I’m scared of having teenagers. I know it’s coming, which makes me want to lock them in their rooms until they’re old enough to make good choices, to fully grasp consequences, to not be swayed by the opinions of their friends. It isn’t because they aren’t good kids — I’m trying to raise them right, and I hope at least some of it sticks — or because they’ve proven in some way that I can’t trust them.
It’s because I think of myself when I was a teenager and how little anyone knew about how my life really was at the time.
For the most part, I looked like a wholesome kid: good grades, gifted program, honors classes, student council, track and field, polite and respectful, popular and outgoing. Nominated by my peers for homecoming royalty three years in a row. I went to church every Sunday. I got one detention in all four years of high school — for talking during an assembly.
But my mother was a single mom, working two jobs and going to school to better our lives. She was gone a lot, and I didn’t send up any red flags to indicate that she needed to keep a closer eye on my behavior. I was accountable at home. I never missed a curfew.
And that’s what frightens me: Someone should have intervened, but no one knew it was necessary. I made appallingly terrible choices, engaged in all manner of risky shit, and am frankly lucky to have made it to adulthood unscathed. Yet somehow I was so good at hiding it, at being the responsible, low-maintenance kid my mom and my teachers needed me to be.
I’m scared because I lost my virginity before I even started my period — to a man who was not only old enough to vote, but old enough to drink. I’m scared because I thought it was cool, and because I didn’t even realize that no normal adult would be sexually interested in a prepubescent girl.
“Let me get you pregnant,” he’d breathe heavily into my ear, beer-scented steam because he drank while I was at school. I thought it was romantic, his way of telling me he wanted to be with me forever. I’m scared because it didn’t even strike me as wrong. I’m amazed that I didn’t end up with a baby at 14.
I’m scared because at almost 16, I passed out at a house party and woke up groggy, with a hand clamped tightly over my mouth and my knees being wedged apart, too incoherent to protest. I told myself later it wasn’t rape because I was acquainted with the guy, and that I’d brought it on myself by being drunk and by lying to my mom that I was spending the night at a friend’s house. I’m scared because I was too naïve to know that it doesn’t have to be a stranger, and that rape is never the victim’s fault.
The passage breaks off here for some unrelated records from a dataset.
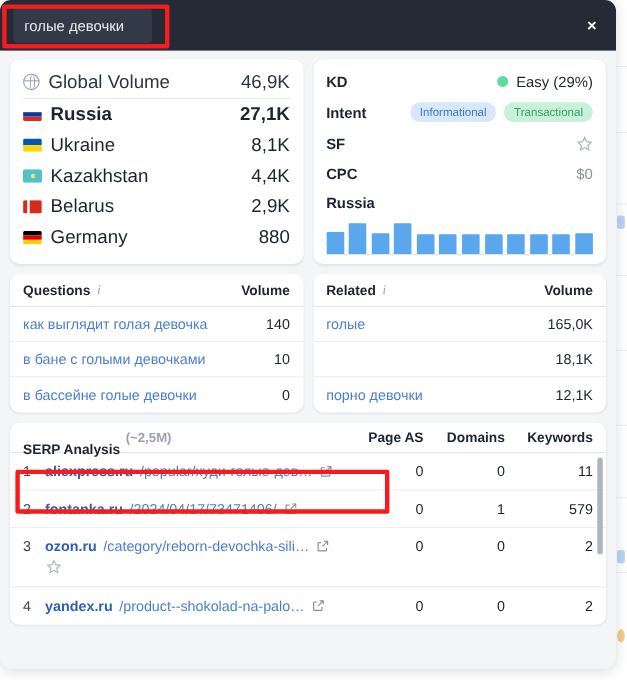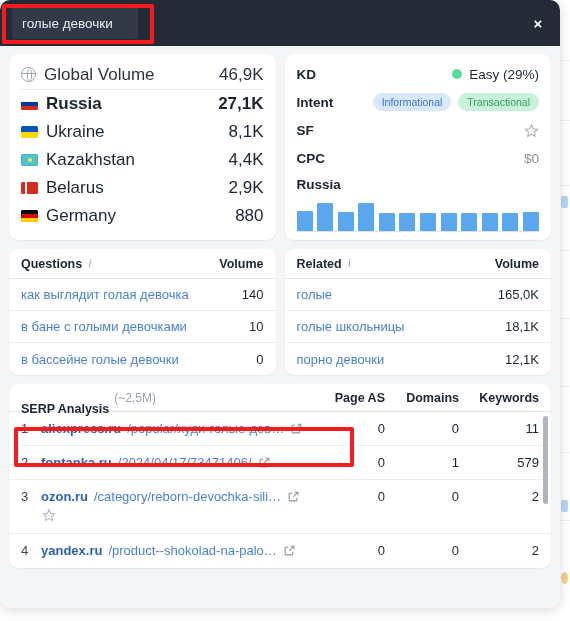--- a/index.html
+++ b/index.html
@@ -373,7 +373,6 @@
             <span class="num">165,0K</span>
           </div>
           <div class="list-item">
-            <span class="kw">голые школьницы</span>
             <span class="num">18,1K</span>
           </div>
           <div class="list-item">

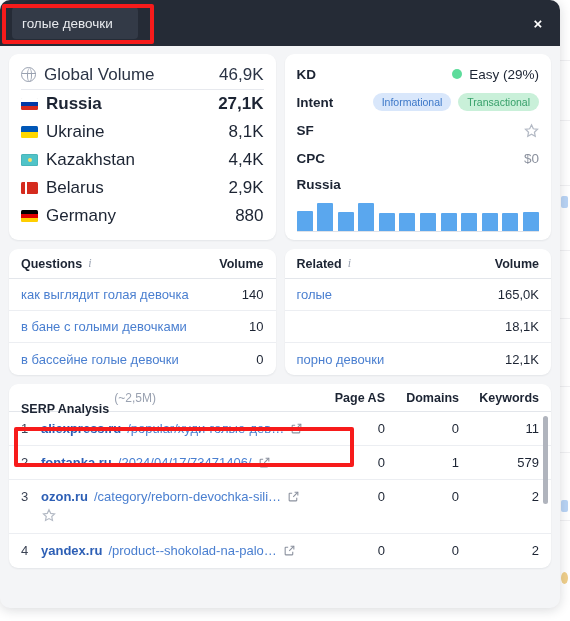--- a/index.html
+++ b/index.html
@@ -148,7 +148,7 @@
     font-size: 12.5px; border-bottom: 1.5px solid #e3e6eb; color: #1c2433;
   }
   .serp-title { font-weight: bold; margin-top: 23px; }
-  .serp-count { color: #9aa2b1; font-weight: normal; margin-left: 5px; font-size: 12px; }
+  .serp-count { color: #9aa2b1; font-weight: bold; margin-left: 5px; font-size: 12px; }
   .serp-head .c { font-weight: bold; text-align: right; flex: none; }
   .c-pageas { width: 72px; margin-left: auto; }
   .c-domains { width: 74px; }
I’m scared because I hung out at the houses of older friends where felonious amounts of drugs, of all kinds, were snorted and smoked and sold. I’m scared because by the time I was 17, I had tried most of them. I’m scared because I saw one of these “friends” so coked up that he shattered a series of windows with his bare fist. Crash. Crash. Crash. Crash. Invincible and unconcerned about the trail of blood he was leaving behind or the jagged shards that studded his knuckles like glass porcupine quills.
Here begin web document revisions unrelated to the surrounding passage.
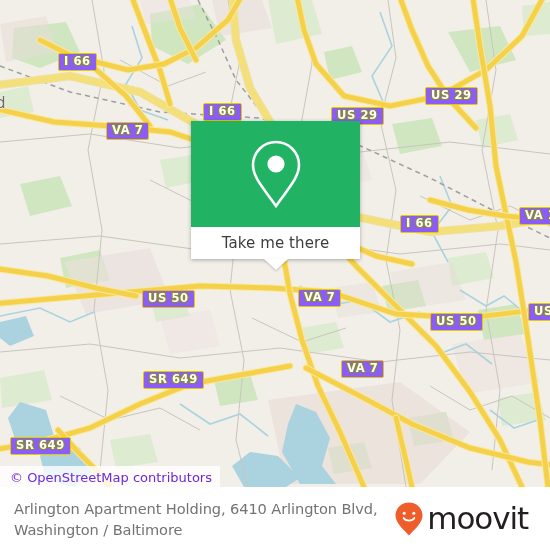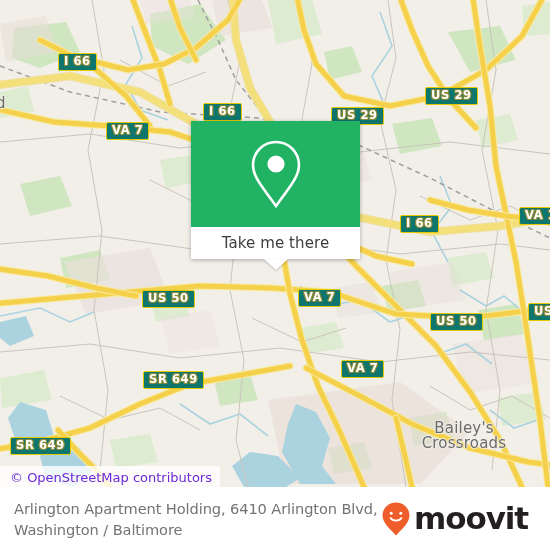--- a/index.html
+++ b/index.html
@@ -36,7 +36,7 @@
 
   .shield {
     position: absolute;
-    background: #0f766e;
+    background: #8b5cf6;
     border: 1.6px solid #e4c800;
     border-radius: 2px;
     color: #ffffff;

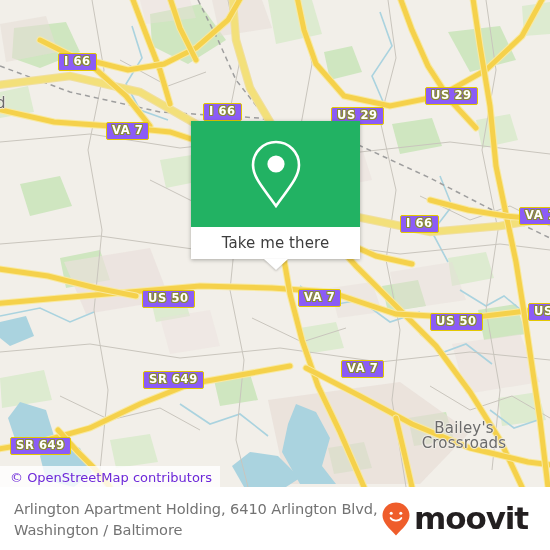--- a/index.html
+++ b/index.html
@@ -300,8 +300,6 @@
       </g>
     </svg>
 
-    <div class="city-label" style="left:405px; top:421px; width:118px;">Bailey's
-Crossroads</div>
     <div class="city-label" style="left:-4px; top:96px; width:16px; text-align:left;">d</div>
 
     <div class="shield" style="left:58px;  top:53px;">I 66</div>

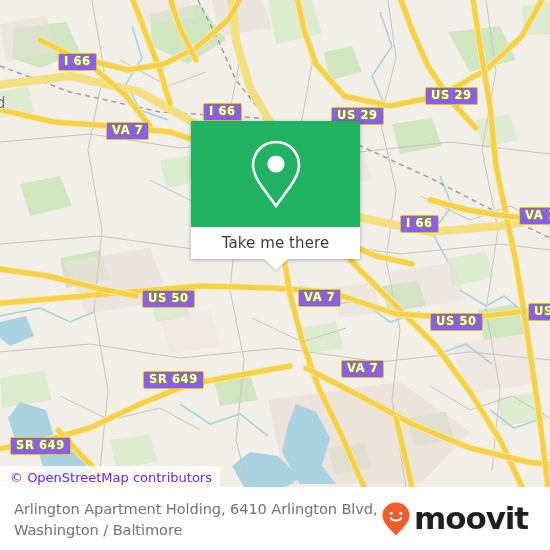--- a/index.html
+++ b/index.html
@@ -132,7 +132,7 @@
   }
   .brand-word {
     font-size: 31px;
-    font-weight: bold;
+    font-weight: normal;
     color: #231f20;
     letter-spacing: -1.1px;
     font-family: "DejaVu Sans", sans-serif;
I’m scared because my kids may not have a best friend like mine to help keep them out of trouble. My best friend was honestly the good one. Her parents mistakenly thought she was a delinquent, but she always stayed sober, probably to keep track of me. I’m scared because before she got her license, we thought it was totally okay to ride in the car with whomever had been drinking the least.
I’m scared because my kids are growing up against a whole new backdrop, where anyone can film any stupid stunt or bad decision, and where one moment of poor judgment caught on video can ruin a person’s life.
I’m scared because I realize now, in hindsight, how incredibly fortunate I was to have escaped serious consequences from the bad choices I made. I’m scared that my kids won’t have the same kind of luck if they fall prey to the same flawed decision-making skills.
My kids’ teen years are looming ahead of me, and I’ll have to face the fears head on. I can’t keep them in a bubble; I know this. I can’t pull the covers over my head and sleep until they’re adults. I can hope that they join the chess club and develop a gardening hobby, but even that doesn’t guarantee they’re staying out of trouble — I need look no further than my own teenage “double life” for a prime example.
All I can do is be honest with them about my fears, tell them how I hope they’ll remember my words of wisdom, and pray they’ve actually been listening all this time.